Já os riscos psicossociais constituem outra grande preocupação emergente do teletrabalho, resultando das interações entre as condições de trabalho, a organização e gestão do trabalho e respetivo contexto social e ambiental, com as capacidades e necessidades dos trabalhadores. Tais interações no contexto do teletrabalho têm o potencial de causar stress, ansiedade, esgotamento, depressão, insónias, perda de sentimento de pertença, isolamento/deterioração das relações interpessoais, perda de motivação, assédio cibernético, entre outros. Se uma das maiores vantagens do teletrabalho reside no facto desta modalidade permitir uma melhor conciliação entre a vida profissional e familiar, a verdade é que tal pode tornar-se numa das suas maiores desvantagens, face à dificuldade em separar o tempo de trabalho e o tempo de descanso, o que pode resultar em ansiedade, situações de esgotamento e/ou stress.

O stress é também um risco psicossocial frequentemente associado à utilização intensiva de equipamentos tecnológicos, tendo até dado origem a um novo vocábulo: o tecnostress (que pode abranger diversas realidades, como a fadiga mental provocada pelo uso prolongado de dispositivos digitais, a dependência da tecnologia/obsessão por objetos tecnológicos ou até mesmo a frustração derivada de avarias técnicas, anúncios, spam, etc.). O assédio cibernético ou virtual (aquele que ocorre por meio da utilização das tecnologias de informação e comunicação, incluindo SMS, internet, e-mail, chats, redes sociais, etc.) será uma realidade cada vez mais presente a que as empresas terão de se adaptar (e, se necessário, rever os seus Códigos de Prevenção e Combate ao Assédio, de forma a acomodar estas formas de assédio).  

É de salientar que estes riscos laborais podem traduzir-se em consequências organizacionais com custos para as empresas, na medida em que situações de stress, falta de motivação, cansaço, irritabilidade, procrastinação, isolamento, falhas de comunicação, entre outros, que podem decorrer do teletrabalho, terão um impacto direto no desempenho da atividade pelos trabalhadores e, consequentemente, um impacto na produtividade e resultados da própria empresa.

Por essa razão, é essencial que o empregador efetue, em coordenação com os serviços de medicina do trabalho, uma avaliação dos riscos laborais associados a cada posto de trabalho, tendo em conta os riscos específicos associados ao teletrabalho. Além disso, o empregador deve promover a realização de exames anuais para avaliação da aptidão física e psíquica do trabalhador para o exercício da atividade, a repercussão desta e das condições em que é prestada a sua atividade, assim como das medidas preventivas que se mostrem adequadas.

Que medidas preventivas podem ser adotadas para assegurar que os riscos de segurança e saúde no trabalho associados ao teletrabalho são prevenidos ou minimizados?
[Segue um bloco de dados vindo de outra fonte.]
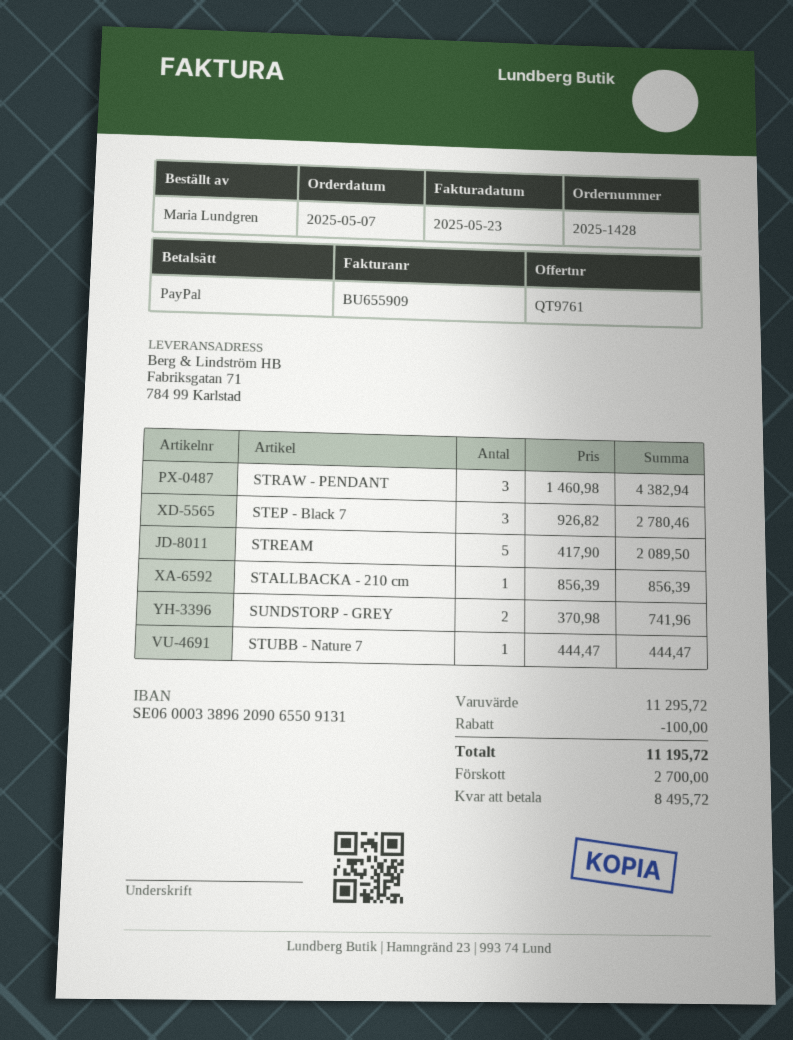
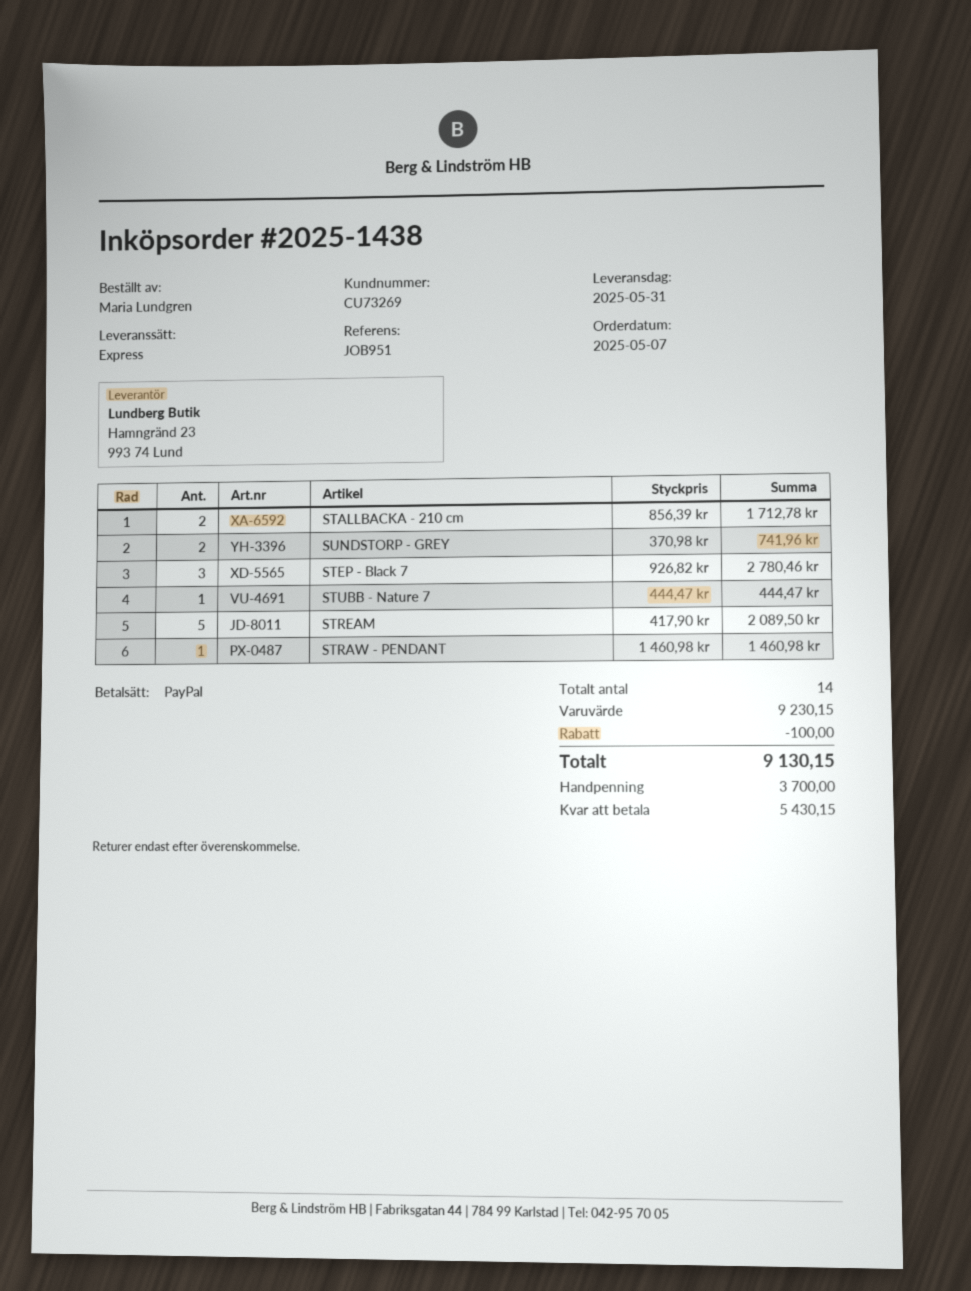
order number: 2025-1428 -> 2025-1438
STRAW - PENDANT: 3 x 1460.98 = 4382.94 -> 1 x 1460.98 = 1460.98
STALLBACKA - 210 cm: 1 x 856.39 = 856.39 -> 2 x 856.39 = 1712.78
subtotal: 11295.72 -> 9230.15
total: 11195.72 -> 9130.15
deposit: 2700.00 -> 3700.00
balance: 8495.72 -> 5430.15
>         Garantir que o espaço de trabalho no domicílio do trabalhador possui as condições adequadas para teletrabalhar (iluminação, ventilação, temperatura, equipamento ergonómico e com dimensões apropriadas, etc.);

>          Ministrar formação à generalidade dos trabalhadores e cargos diretivos em matéria de segurança e saúde no trabalho, com especial enfoque na prestação de atividade em regime de teletrabalho (por exemplo, formação sobre como instalar corretamente um homeoffice no domicílio ou exemplos de exercícios físicos a praticar durante as pausas);

>        Implementar esquemas para combater o isolamento, como a criação de canais de comunicação digitais eficazes, a hora do “café virtual”, a promoção de contactos presenciais regulares com as equipas e chefias;

>          Promover medidas de desconexão digital;

>          Entre outras.

Neste âmbito, a Autoridade para as Condições do Trabalho (ACT) tem como missão não só fiscalizar o cumprimento das normas reguladoras do regime de teletrabalho, incluindo as relativas à segurança e saúde no trabalho, mas também contribuir para a prevenção dos riscos profissionais inerentes a essa forma de prestação de trabalho.
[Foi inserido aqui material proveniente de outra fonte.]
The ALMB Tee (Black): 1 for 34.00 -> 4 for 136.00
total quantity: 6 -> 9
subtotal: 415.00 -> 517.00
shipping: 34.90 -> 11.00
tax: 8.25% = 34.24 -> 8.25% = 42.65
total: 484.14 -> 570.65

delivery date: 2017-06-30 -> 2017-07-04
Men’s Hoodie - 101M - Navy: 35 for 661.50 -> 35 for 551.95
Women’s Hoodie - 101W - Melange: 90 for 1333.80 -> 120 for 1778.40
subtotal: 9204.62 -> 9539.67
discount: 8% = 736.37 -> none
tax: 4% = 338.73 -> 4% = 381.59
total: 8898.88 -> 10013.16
Não obstante, recomendamos que as empresas se antecipem e adotem uma postura proativa, através da criação de Políticas de Teletrabalho robustas, que podem incluir, desde já, um capítulo relativo a medidas de prevenção dos riscos laborais emergentes do teletrabalho ou até mesmo da elaboração de um Guia para a Segurança e Saúde em Teletrabalho, em linha com o que já foi criado para a Administração Pública.